Provided data
★ ★ ★ ★ ★ ★ ★

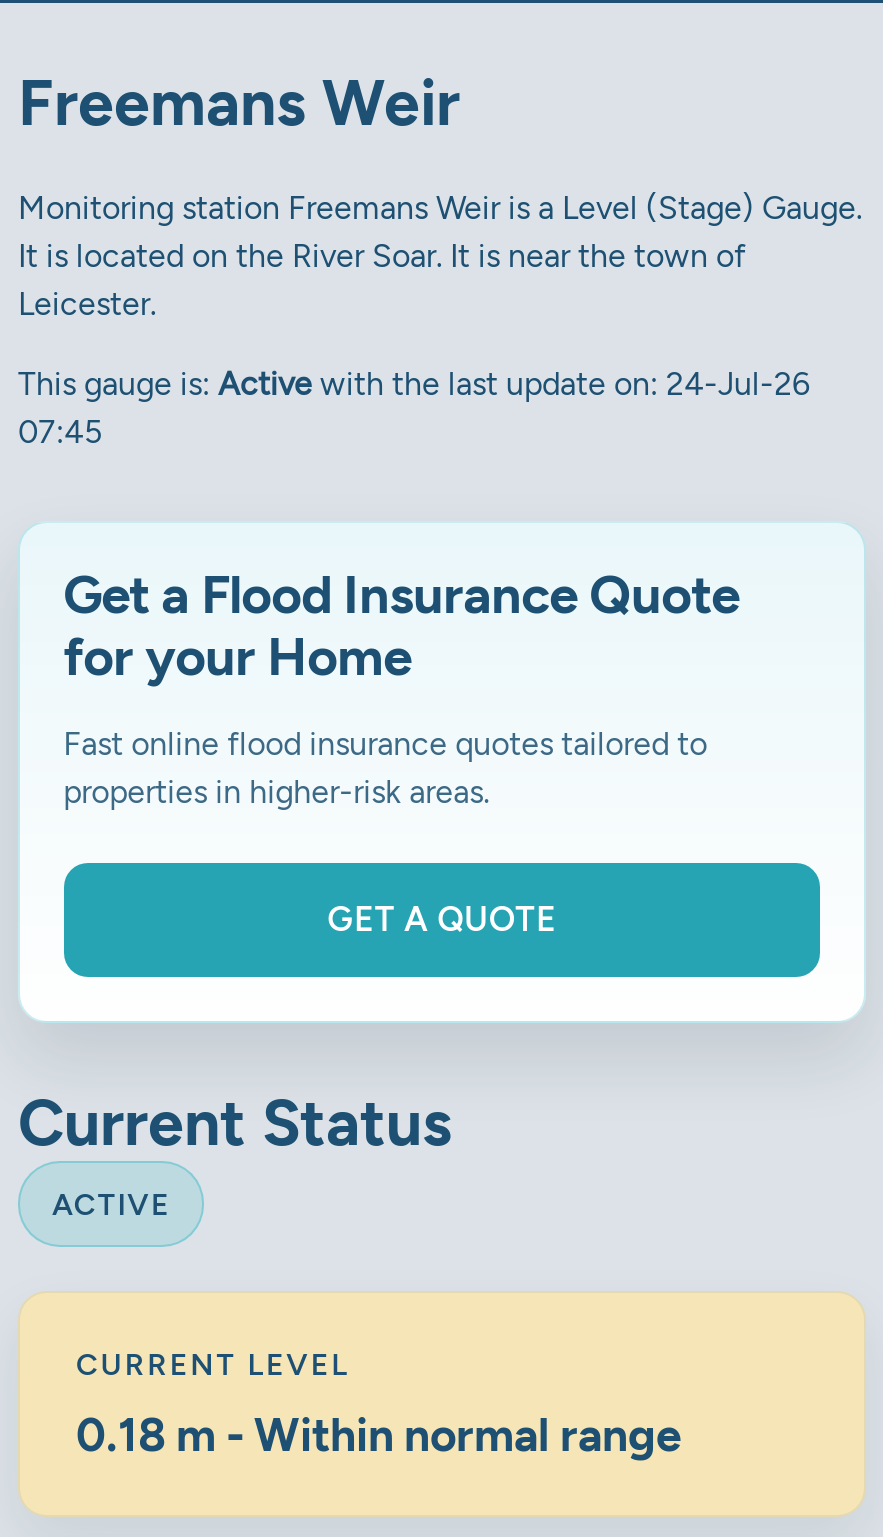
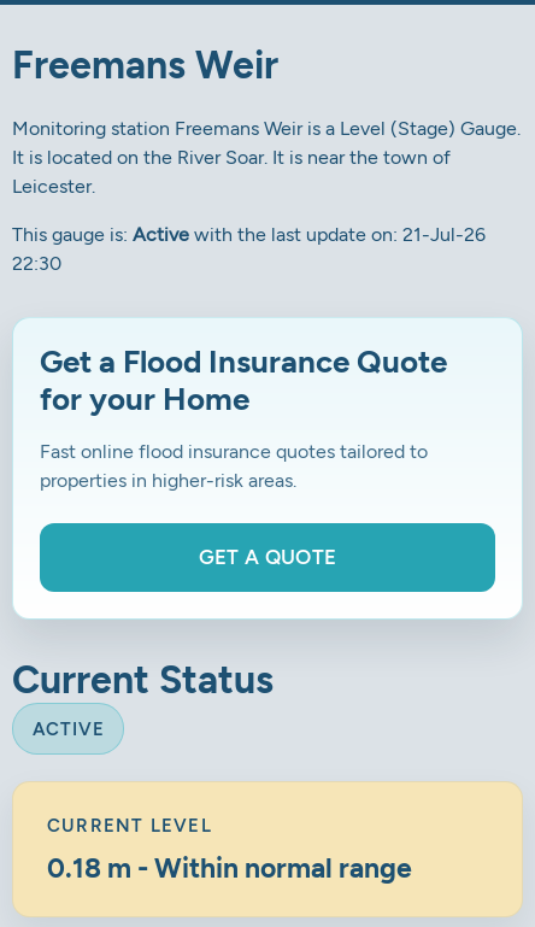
[18,364,810,402] This gauge is: Active with the last update on: 24-Jul-26 -> [12,223,486,245] This gauge is: Active with the last update on: 21-Jul-26
[18,412,102,450] 07:45 -> [12,251,61,274] 22:30

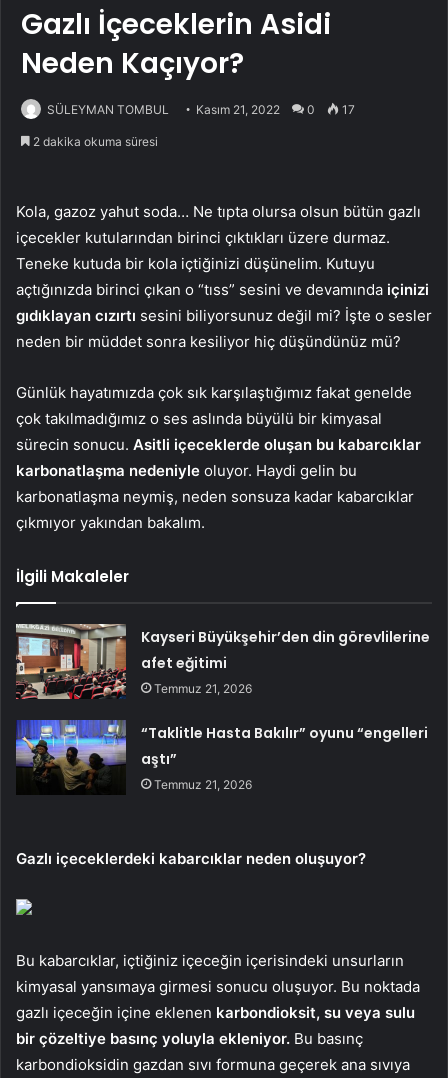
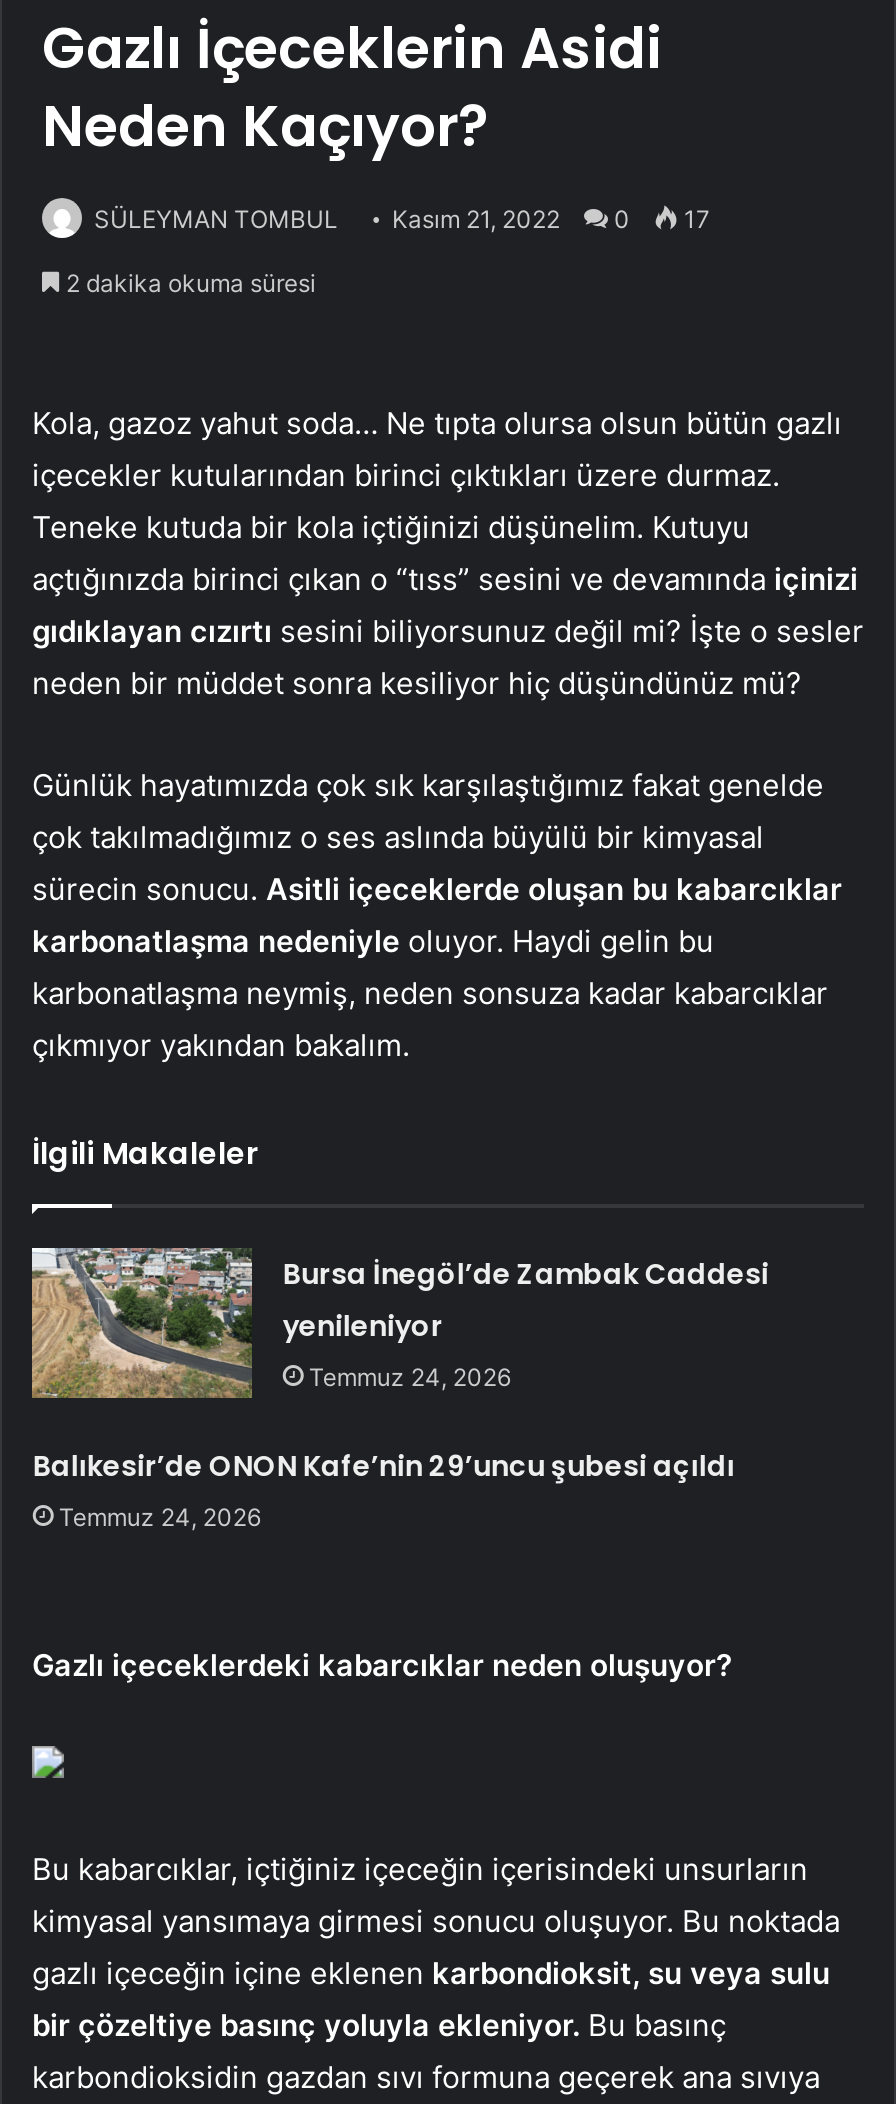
[16,624,430,700] [image] | Kayseri Büyükşehir’den din görevlilerine | afet eğitimi | Temmuz 21, 2026 -> [30,1248,769,1400] [image] | Bursa İnegöl’de Zambak Caddesi | yenileniyor | Temmuz 24, 2026
[141,723,428,792] “Taklitle Hasta Bakılır” oyunu “engelleri | aştı” | Temmuz 21, 2026 -> [33,1447,735,1533] Balıkesir’de ONON Kafe’nin 29’uncu şubesi açıldı | Temmuz 24, 2026

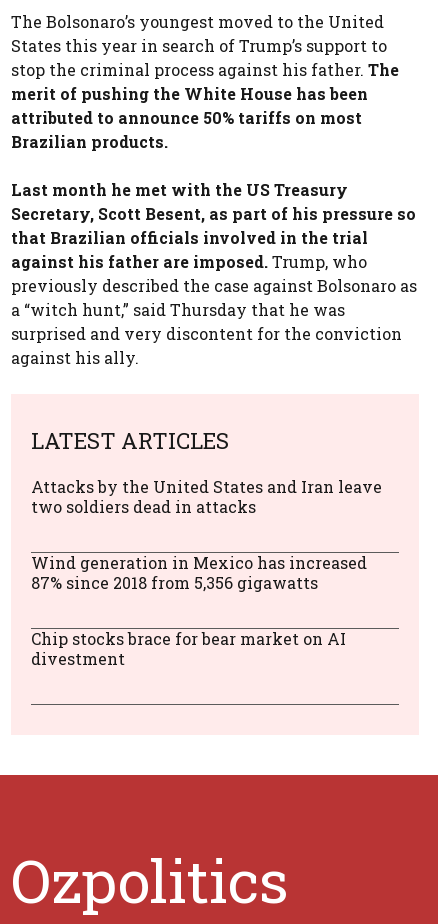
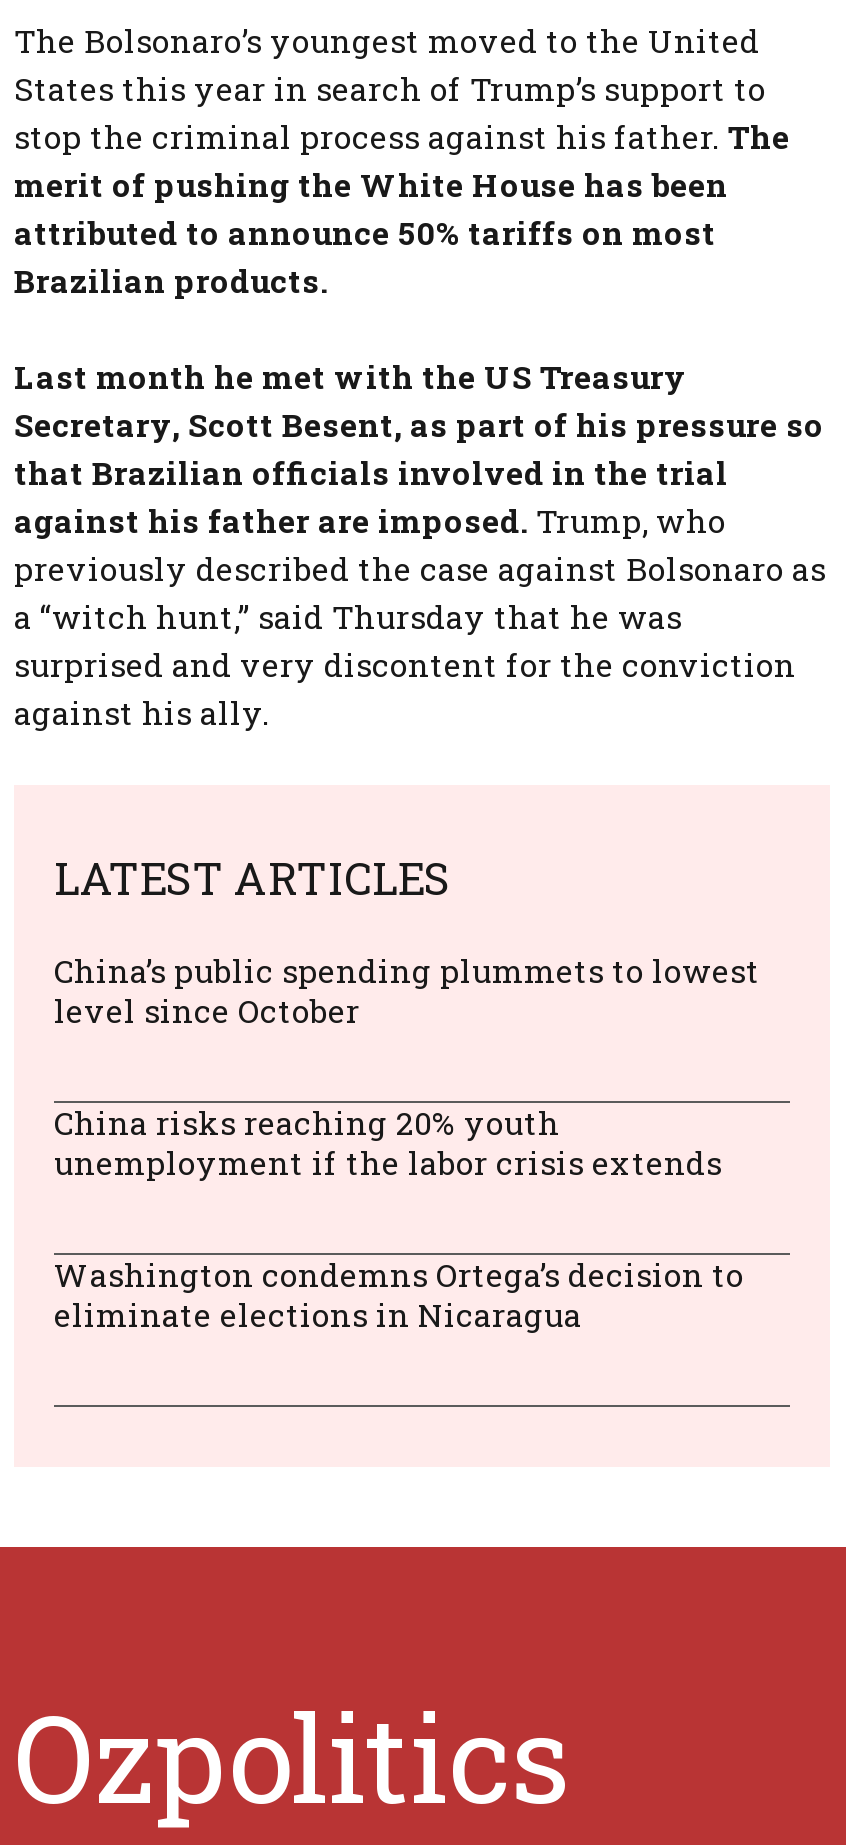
[31,476,382,517] Attacks by the United States and Iran leave | two soldiers dead in attacks -> [54,950,760,1032] China’s public spending plummets to lowest | level since October
[31,552,367,593] Wind generation in Mexico has increased | 87% since 2018 from 5,356 gigawatts -> [54,1102,722,1184] China risks reaching 20% youth | unemployment if the labor crisis extends
[31,628,346,669] Chip stocks brace for bear market on AI | divestment -> [54,1254,744,1336] Washington condemns Ortega’s decision to | eliminate elections in Nicaragua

★ ★ ★ ★ ★ ★ ★

Action item
Which lines of the records above contain the word "Temmuz"? Copy each of them.

Response for this exercise
[16,624,430,700] [image] | Kayseri Büyükşehir’den din görevlilerine | afet eğitimi | Temmuz 21, 2026 -> [30,1248,769,1400] [image] | Bursa İnegöl’de Zambak Caddesi | yenileniyor | Temmuz 24, 2026
[141,723,428,792] “Taklitle Hasta Bakılır” oyunu “engelleri | aştı” | Temmuz 21, 2026 -> [33,1447,735,1533] Balıkesir’de ONON Kafe’nin 29’uncu şubesi açıldı | Temmuz 24, 2026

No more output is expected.